Collected data entries:
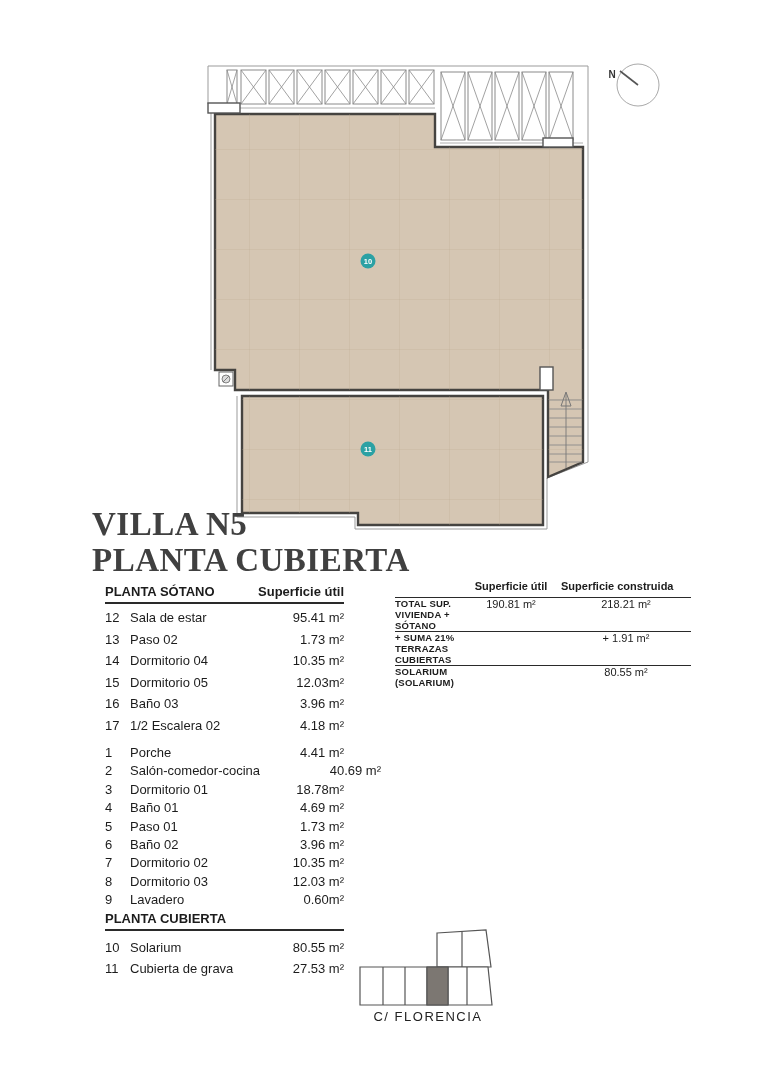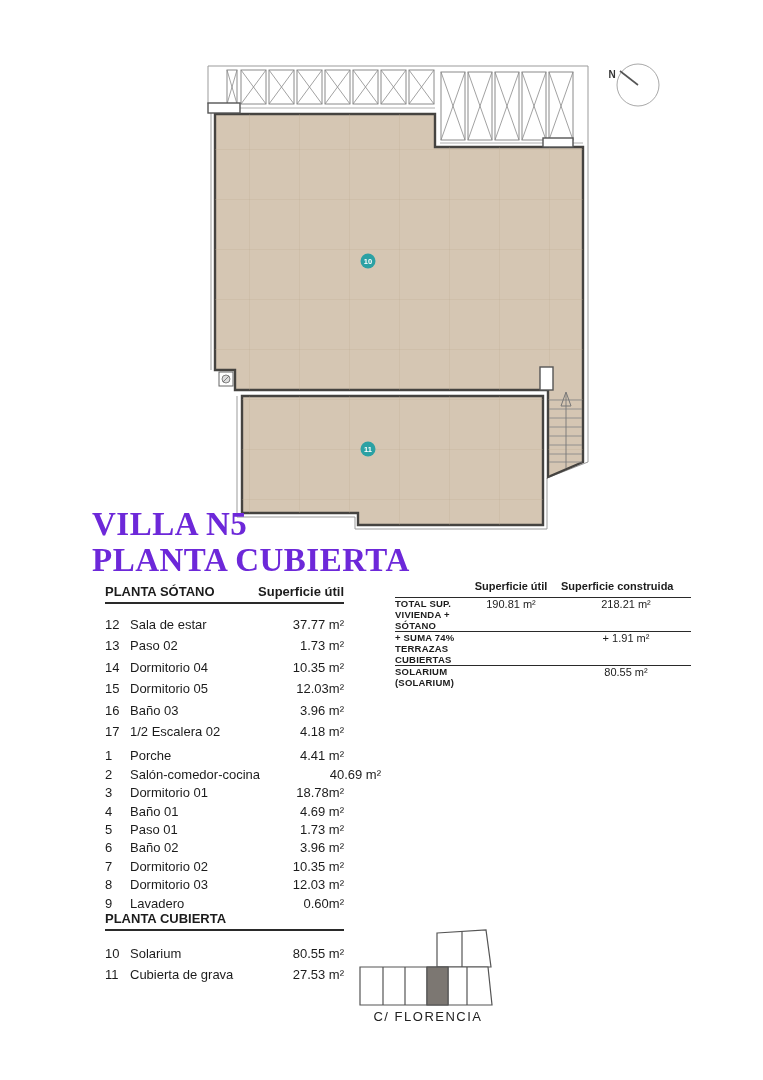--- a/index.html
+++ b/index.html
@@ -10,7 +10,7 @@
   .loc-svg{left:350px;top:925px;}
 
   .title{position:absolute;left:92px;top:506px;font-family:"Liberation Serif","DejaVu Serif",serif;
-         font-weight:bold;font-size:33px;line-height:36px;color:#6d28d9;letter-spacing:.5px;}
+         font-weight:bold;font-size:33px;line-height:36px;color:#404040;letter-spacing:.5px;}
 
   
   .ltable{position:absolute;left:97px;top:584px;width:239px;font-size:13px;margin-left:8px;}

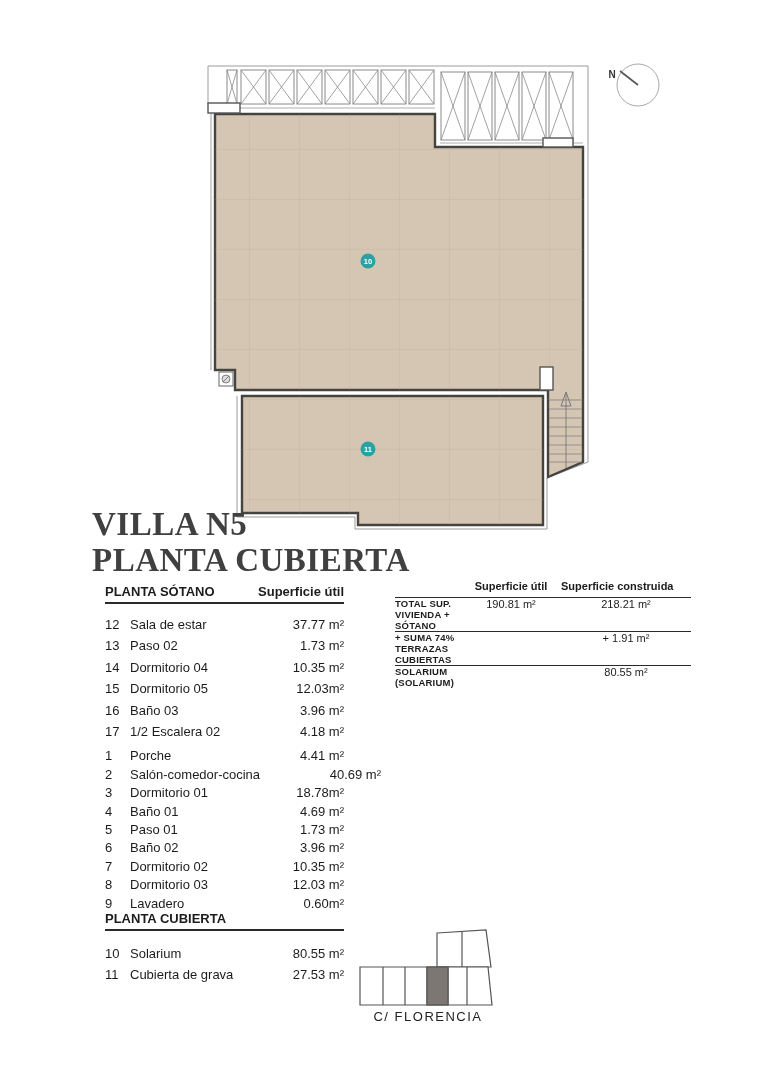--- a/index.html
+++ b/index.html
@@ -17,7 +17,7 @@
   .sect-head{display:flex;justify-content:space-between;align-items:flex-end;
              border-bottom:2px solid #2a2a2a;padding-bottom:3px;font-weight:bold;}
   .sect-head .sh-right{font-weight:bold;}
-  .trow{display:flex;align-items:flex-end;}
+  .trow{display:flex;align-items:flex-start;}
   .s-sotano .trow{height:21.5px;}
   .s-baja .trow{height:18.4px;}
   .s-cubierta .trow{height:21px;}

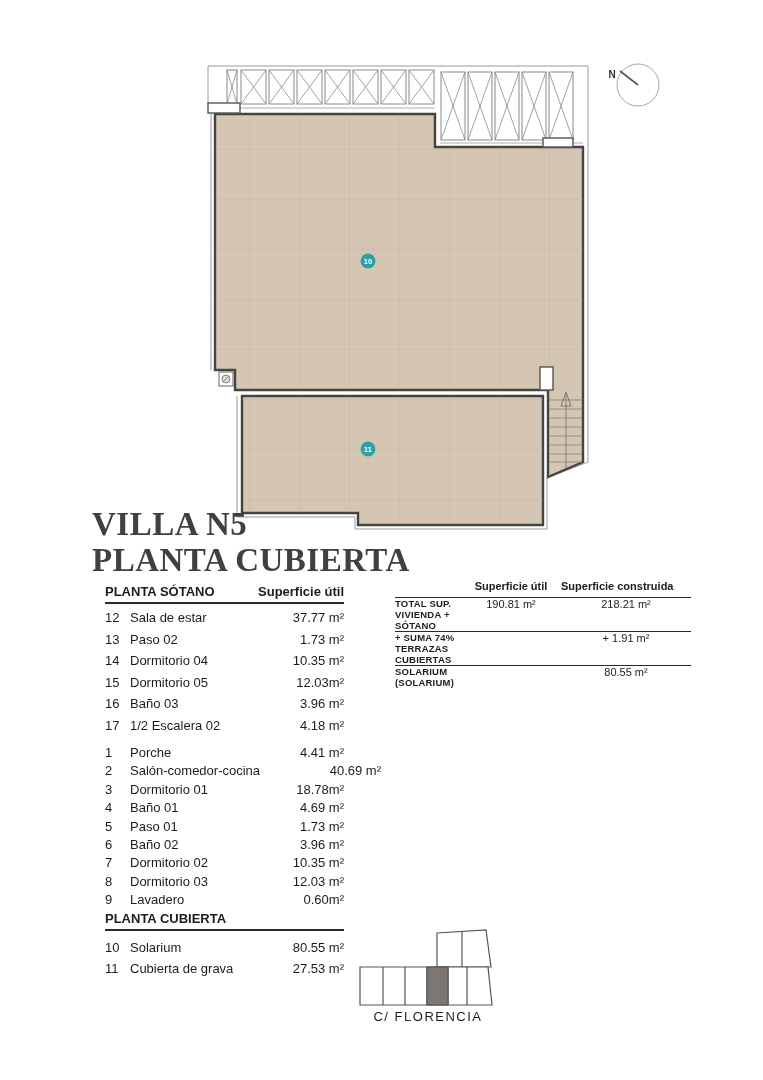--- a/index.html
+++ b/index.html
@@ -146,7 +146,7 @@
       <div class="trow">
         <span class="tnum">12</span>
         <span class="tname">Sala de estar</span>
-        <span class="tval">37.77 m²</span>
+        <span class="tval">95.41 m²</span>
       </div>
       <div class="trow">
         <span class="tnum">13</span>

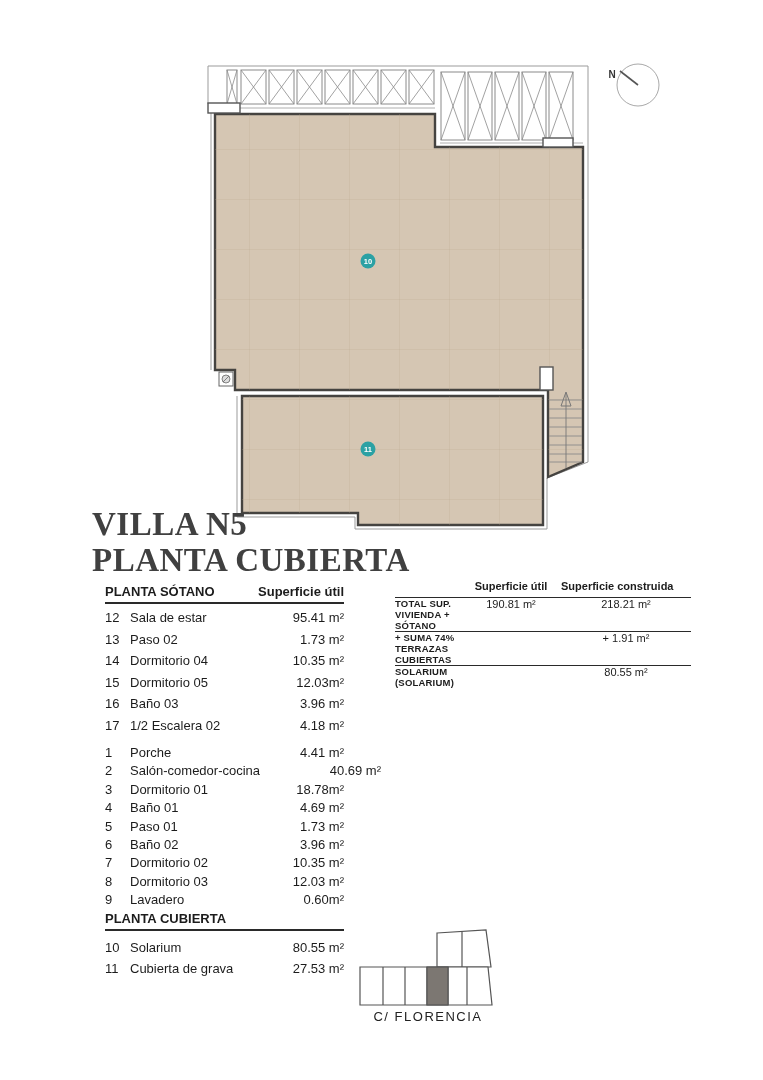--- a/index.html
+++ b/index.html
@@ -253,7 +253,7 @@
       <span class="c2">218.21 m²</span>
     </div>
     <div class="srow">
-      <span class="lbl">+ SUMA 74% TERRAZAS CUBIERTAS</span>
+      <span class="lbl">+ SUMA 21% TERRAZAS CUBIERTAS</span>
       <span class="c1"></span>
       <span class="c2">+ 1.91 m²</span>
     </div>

--

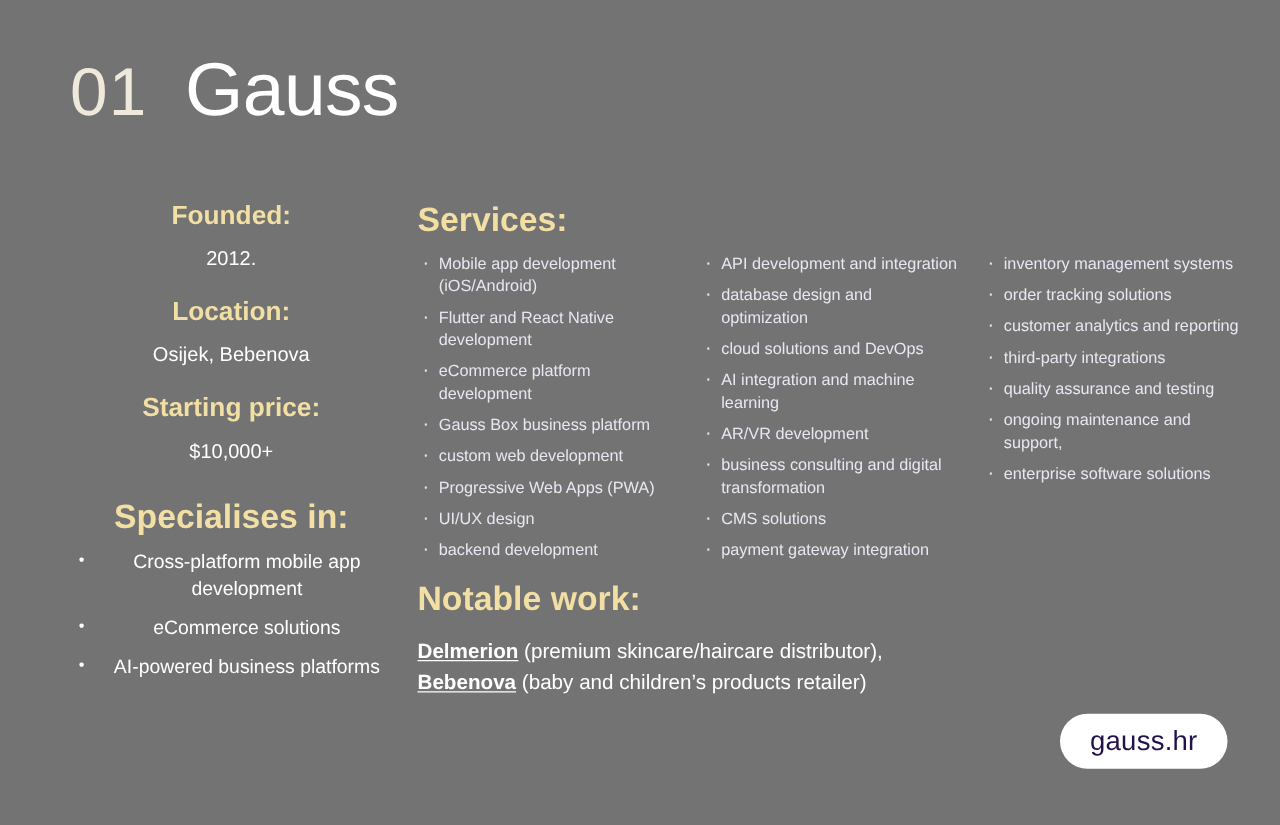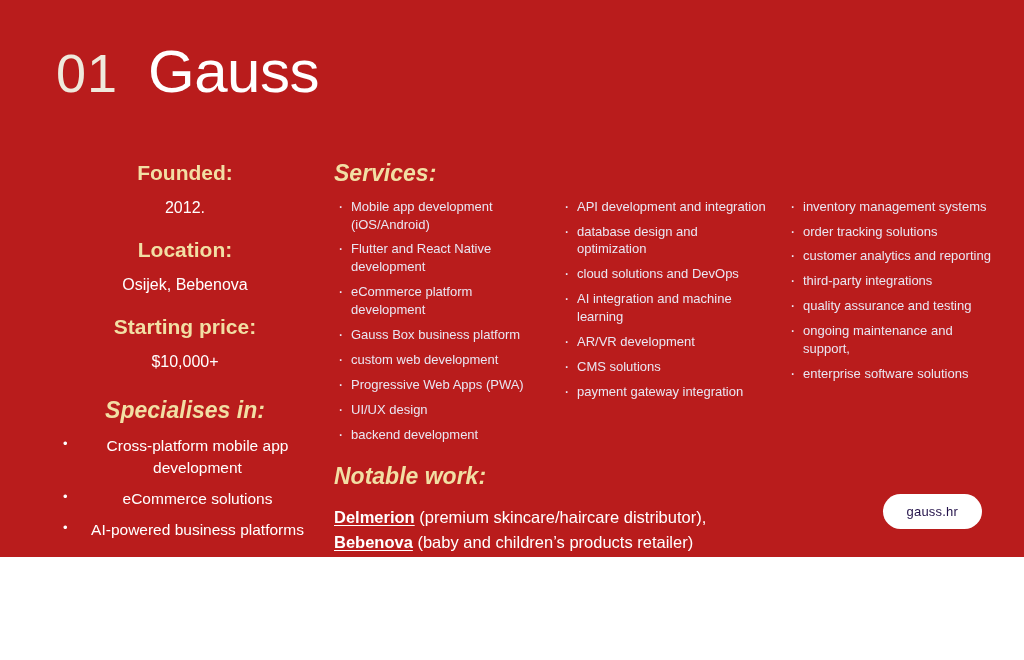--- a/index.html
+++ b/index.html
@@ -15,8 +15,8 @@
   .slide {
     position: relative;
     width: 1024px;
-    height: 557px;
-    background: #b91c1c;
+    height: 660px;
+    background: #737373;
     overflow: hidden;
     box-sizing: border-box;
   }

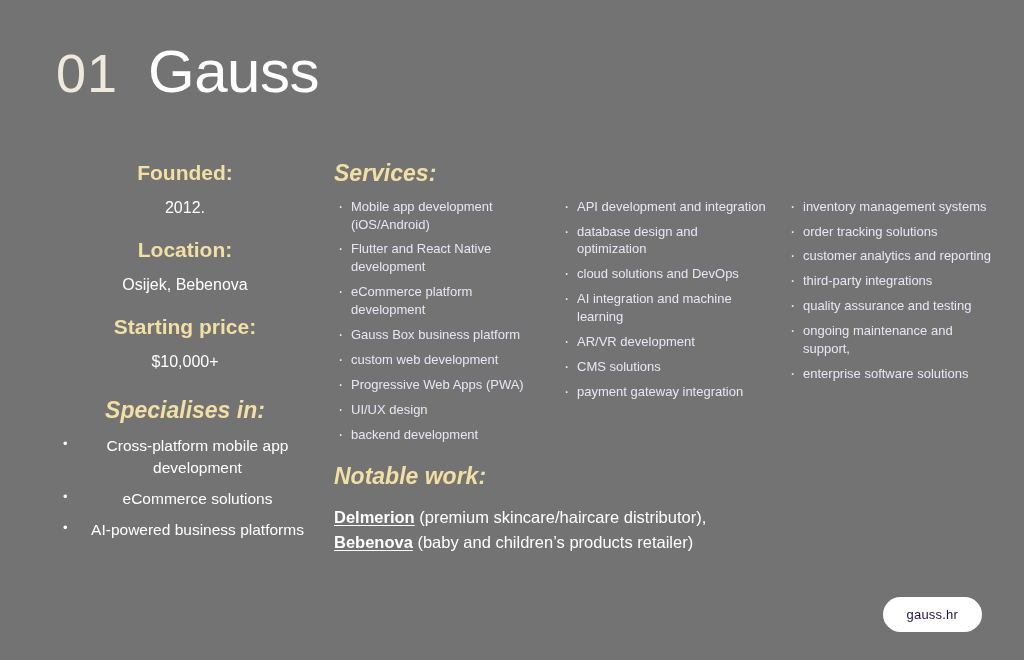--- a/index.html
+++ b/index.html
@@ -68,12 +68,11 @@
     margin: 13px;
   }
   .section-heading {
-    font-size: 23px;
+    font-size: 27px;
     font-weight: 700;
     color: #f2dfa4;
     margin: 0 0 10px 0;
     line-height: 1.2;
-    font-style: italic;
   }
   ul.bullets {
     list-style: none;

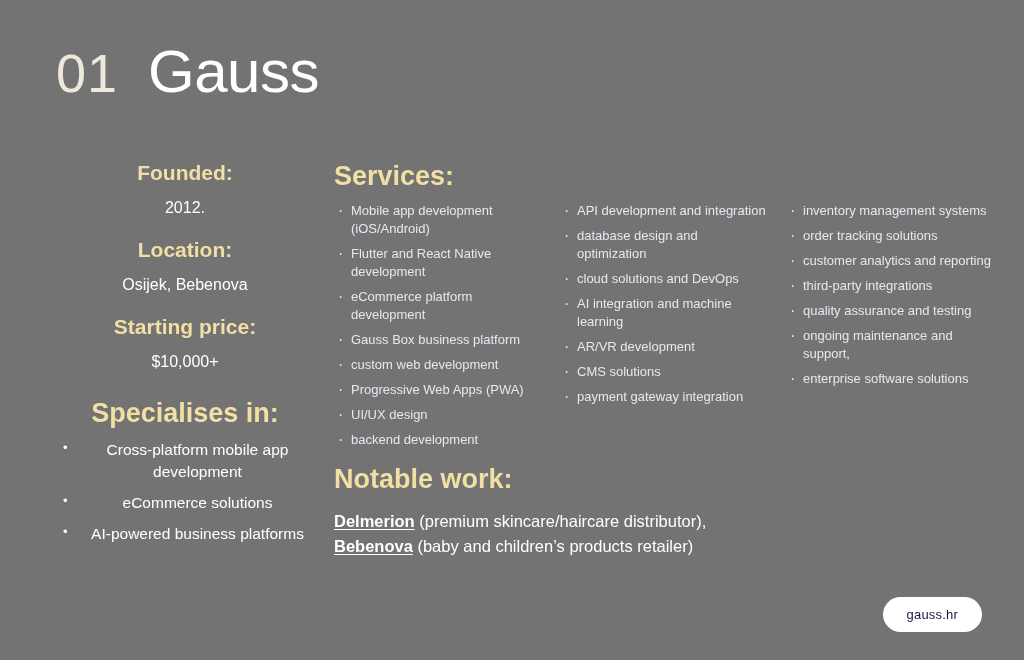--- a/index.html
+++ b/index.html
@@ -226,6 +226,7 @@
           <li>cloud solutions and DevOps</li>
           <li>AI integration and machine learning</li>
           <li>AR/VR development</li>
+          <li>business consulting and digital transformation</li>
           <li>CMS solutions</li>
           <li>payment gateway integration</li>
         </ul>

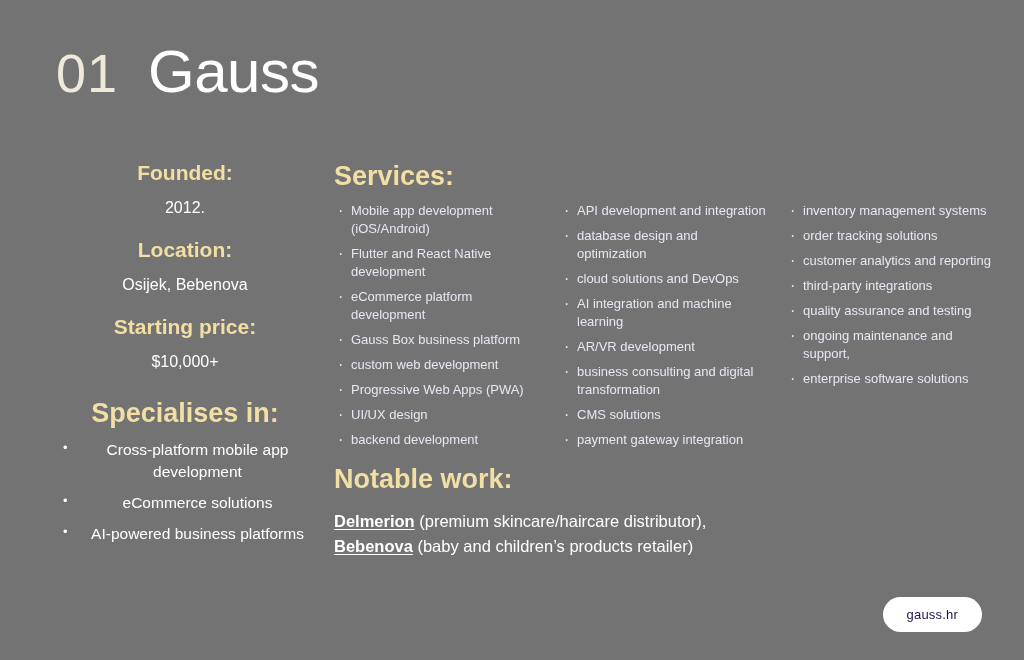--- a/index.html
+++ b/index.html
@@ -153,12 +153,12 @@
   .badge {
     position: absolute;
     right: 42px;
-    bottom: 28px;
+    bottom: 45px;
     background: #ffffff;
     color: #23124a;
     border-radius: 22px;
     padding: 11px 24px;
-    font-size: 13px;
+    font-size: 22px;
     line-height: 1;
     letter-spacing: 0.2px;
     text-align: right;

• **What the task requires**:
Write out the lines above from the one with "<li>CMS solutions</li>" through the one with "letter-spacing: 0.2px;", ends included, exactly; no picture goes in.

• **Expected answer**:
           <li>CMS solutions</li>
           <li>payment gateway integration</li>
         </ul>

--- a/index.html
+++ b/index.html
@@ -153,12 +153,12 @@
   .badge {
     position: absolute;
     right: 42px;
-    bottom: 28px;
+    bottom: 45px;
     background: #ffffff;
     color: #23124a;
     border-radius: 22px;
     padding: 11px 24px;
-    font-size: 13px;
+    font-size: 22px;
     line-height: 1;
     letter-spacing: 0.2px;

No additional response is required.